Mais aussi potentiellement derrière le fait que le monde politique brésilien est encore très masculin, ne permettant qu’aux femmes les plus qualifiées d’accéder aux postes de responsabilité. «Peut-être que les femmes maires finissent par prendre de meilleures décisions sous pression parce qu’elles sont déjà confrontées à plus de pression et à des défis supplémentaires dans leur carrière politique», ajoute Raphael Bruce, co-auteur de l’étude.

Un Brésilien de 29 ans s'est fait injecter son vaccin déguisé en une espèce d'anaconda d'Amérique du Sud.
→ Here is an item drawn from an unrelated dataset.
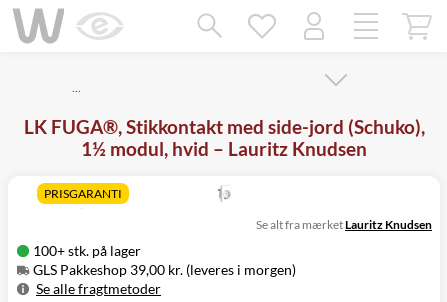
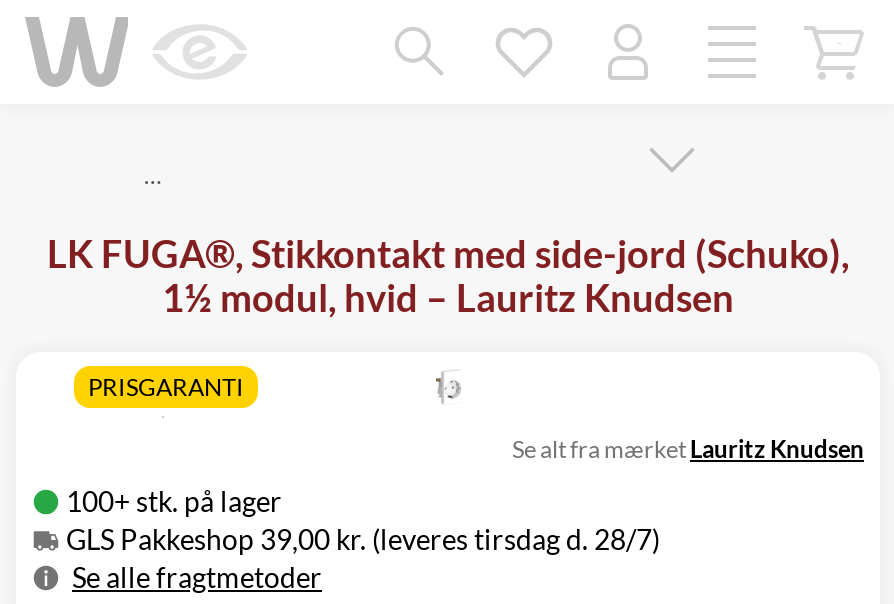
- GLS Pakkeshop 39,00 kr. (leveres i morgen)
+ GLS Pakkeshop 39,00 kr. (leveres tirsdag d. 28/7)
A noter que cette étude va dans le même sens que de précédentes analyses, publiées l’an dernier. L’une d’elles, basée sur 194 pays et produite par Centre for Economic Policy Research et le World Economic Forum, a montré que les Etats dirigés par des femmes (Allemagne, Nouvelle-Zélande, Danemark, Taïwan…) avaient systématiquement obtenu de meilleurs résultats dans la gestion du Covid-19. Une autre étude, consacrée aux Etats-Unis et publiée dans la revue Journal of Applied Psychology, a conclu que les Etats américains gouvernés par des femmes avaient déploré moins de morts du coronavirus que ceux dirigés par des hommes.